Title

Barriers to the early integration of palliative care in pediatric oncology in 11 Eurasian countries

Authors

Bella S. Ehrlich, Warren Alpert Medical School, Brown University, Providence, Rhode Island.
Narine Movsisyan, Yerevan State Medical University after Mkhitar Heratsi, Yerevan, Armenia.
Tsetsegsaikhan Batmunkh, National Cancer Council, Ulaanbaatar, Mongolia.
Ella Kumirova, Dmitry Rogachev National Research Center of Pediatric Hematology, Oncology and Immunology, Moscow, Russia.
Marina V. Borisevich, Belarusian Center for Pediatric Oncology, Hematology and Immunology, Minsk, Belarus.
Kirill Kirgizov, N.N. Blokhin Russian Cancer Research Center, Moscow, Russia.
Dylan E. Graetz, Department of Oncology, St. Jude Children's Research Hospital, Memphis, Tennessee.
Michael J. McNeil, Department of Oncology, St. Jude Children's Research Hospital, Memphis, Tennessee.
Taisiya Yakimkova, Department of Global Pediatric Medicine, St. Jude Children's Research Hospital, Memphis, Tennessee.
Anna Vinitsky, Department of Oncology, St. Jude Children's Research Hospital, Memphis, Tennessee.
Gia Ferrara, Department of Global Pediatric Medicine, St. Jude Children's Research Hospital, Memphis, Tennessee.
Chen Li, Department of Biostatistics, St. Jude Children's Research Hospital, Memphis, Tennessee.
Zhaohua Lu, Department of Biostatistics, St.

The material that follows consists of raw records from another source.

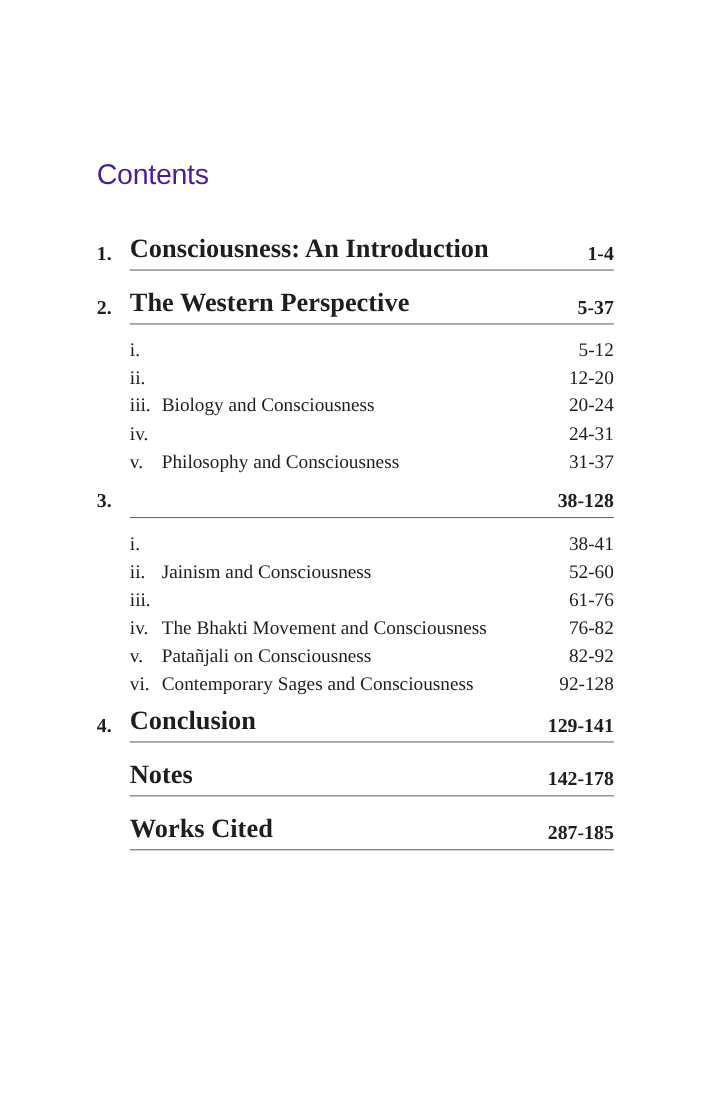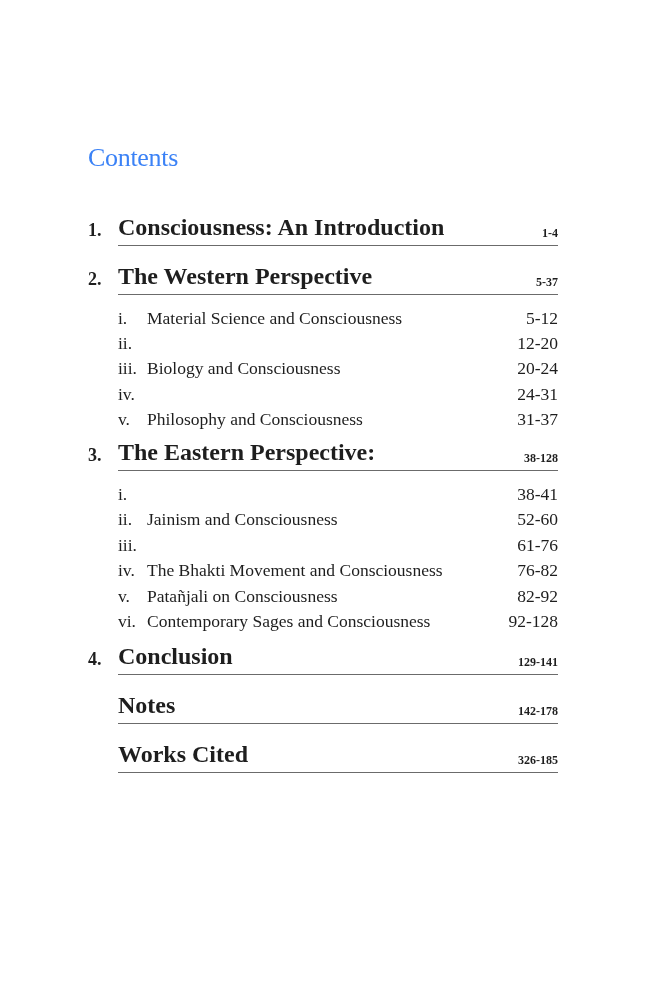--- a/index.html
+++ b/index.html
@@ -19,11 +19,11 @@
       position: absolute;
       left: 88px;
       top: 126px;
-      font-family: Liberation Serif, serif;
+      font-family: Liberation Sans, sans-serif;
       font-size: 26px;
       font-weight: normal;
       letter-spacing: -0.3px;
-      color: #3b82f6;
+      color: #4c1d95;
     }
     .toc {
       position: absolute;

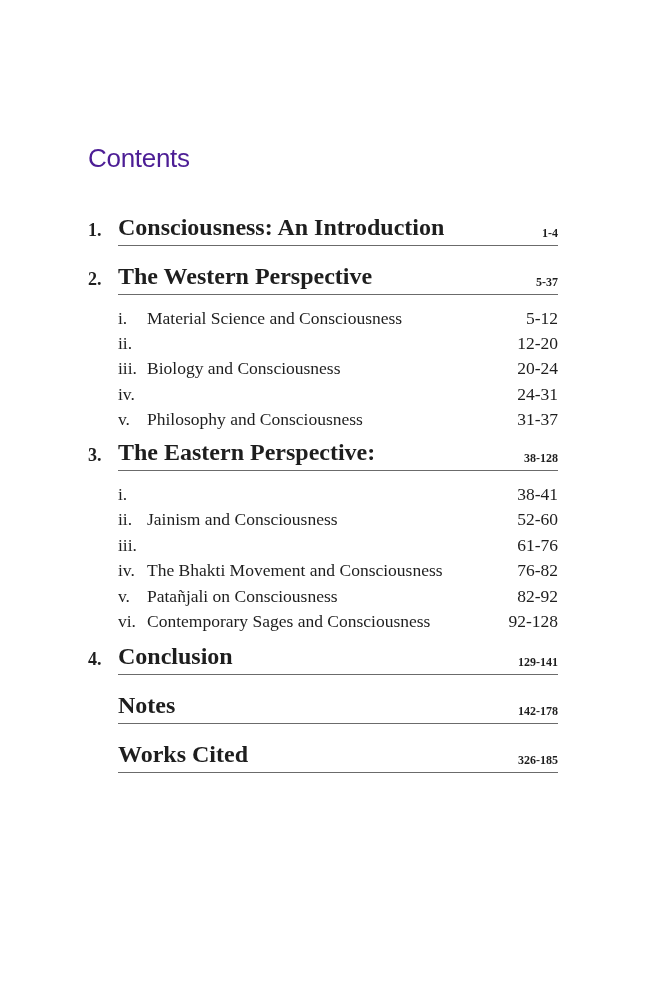--- a/index.html
+++ b/index.html
@@ -64,7 +64,7 @@
       right: 0;
       bottom: 4px;
       font-weight: bold;
-      font-size: 12px;
+      font-size: 18px;
       margin-top: 12px;
     }
     .section {

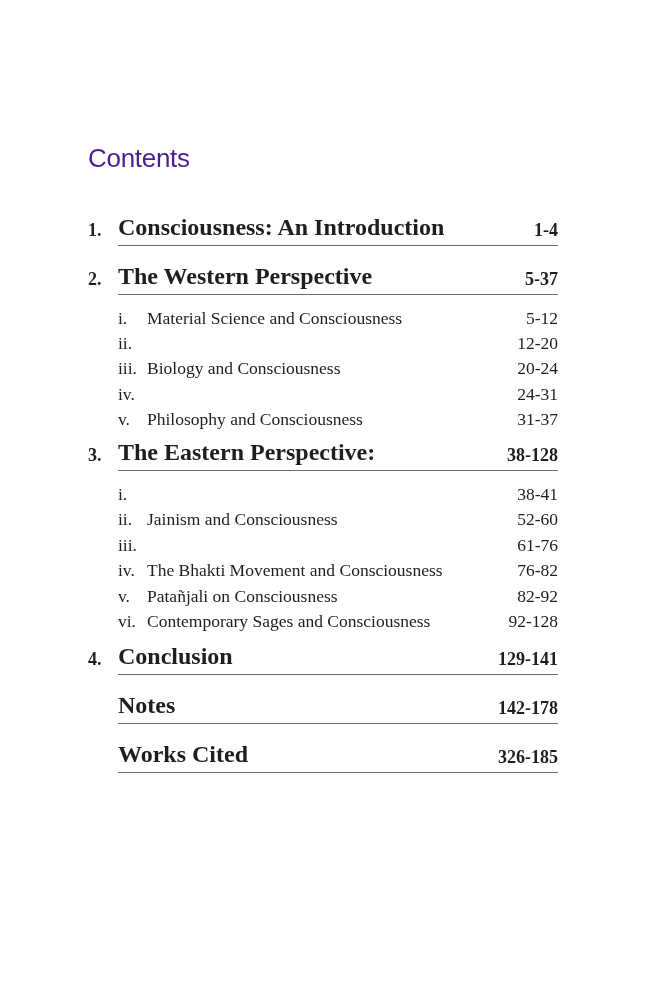--- a/index.html
+++ b/index.html
@@ -116,7 +116,6 @@
 
     <div class="section" style="top:308px">
       <span class="snum">i.</span>
-      <span class="stitle">Material Science and Consciousness</span>
       <span class="spages">5-12</span>
     </div>
     <div class="section" style="top:333px">

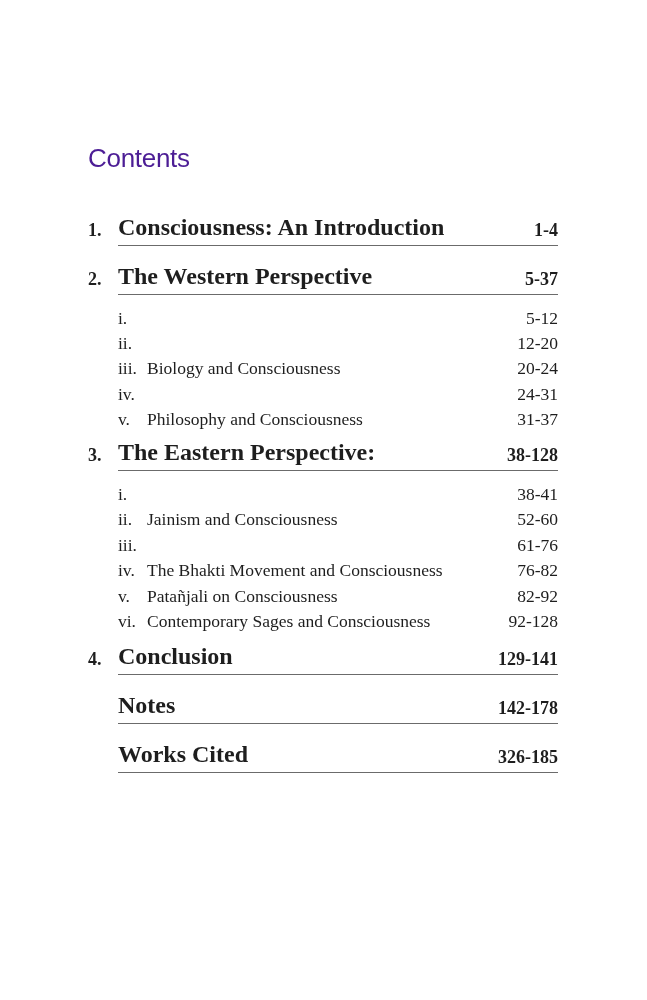--- a/index.html
+++ b/index.html
@@ -140,7 +140,6 @@
     <div class="chapter" style="top:443px">
       <span class="num">3.</span>
       <div class="title-wrap">
-        <span class="title">The Eastern Perspective:</span>
         <span class="pages">38-128</span>
       </div>
     </div>

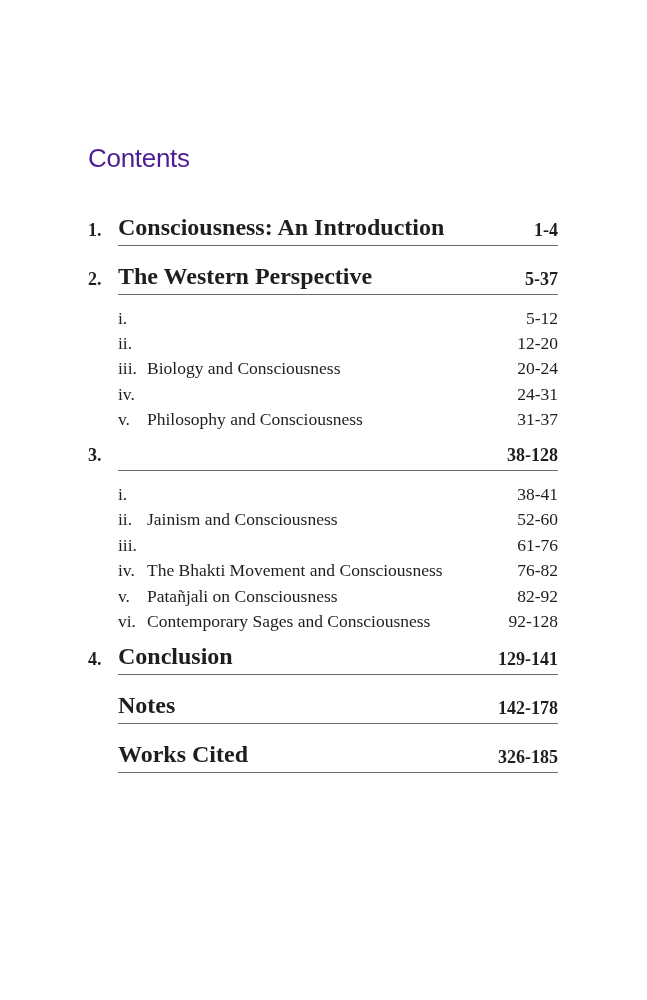--- a/index.html
+++ b/index.html
@@ -191,7 +191,7 @@
     <div class="chapter" style="top:745px">
       <div class="title-wrap">
         <span class="title">Works Cited</span>
-        <span class="pages">326-185</span>
+        <span class="pages">287-185</span>
       </div>
     </div>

Jude Children's Research Hospital, Memphis, Tennessee.
Erica C. Kaye, Department of Oncology, St. Jude Children's Research Hospital, Memphis, Tennessee.
Justin N. Baker, Department of Oncology, St. Jude Children's Research Hospital, Memphis, Tennessee.
Asya Agulnik, Department of Global Pediatric Medicine, St. Jude Children's Research Hospital, Memphis, Tennessee.

Abstract

BACKGROUND: The early integration of palliative care significantly improves quality of life for children with cancer. However, cultural, structural, and socioeconomic barriers can delay the integration of palliative care into cancer care, particularly in low-income and middle-income countries. To date, little is known regarding the timing of and barriers to palliative care integration in Eurasia. METHODS: The Assessing Doctors' Attitudes on Palliative Treatment (ADAPT) survey evaluates physician perceptions regarding palliative care integration into pediatric oncology in Eurasia. This evidence-based survey was adapted to the regional context; iteratively reviewed by US and regional panelists; and piloted in English, Russian, and Mongolian. After distribution to physicians caring for children with cancer, statistical analysis was complemented by qualitative analysis of open-ended responses. RESULTS: A total of 424 physician responses were received from 11 countries in the Eurasian region. Study findings demonstrated wide variability in access to palliative care experts across countries (18%-96%), with the majority of providers (64%) reporting that the initial palliative care consultation typically occurs when curative options are no longer available. Providers desired an earlier initial palliative care consultation than what currently occurs in their setting (P < .001). Primary barriers to timely consultation included limited access to palliative care services and specialists, lack of physician education, and perceived family resistance. CONCLUSIONS: The current study is the first to identify physician perceptions of the delayed timing of palliative care integration into childhood cancer care and associated barriers in Eurasia. These findings will inform the development of targeted interventions to mitigate local structural and cultural barriers to access and facilitate earlier palliative care integration in the region.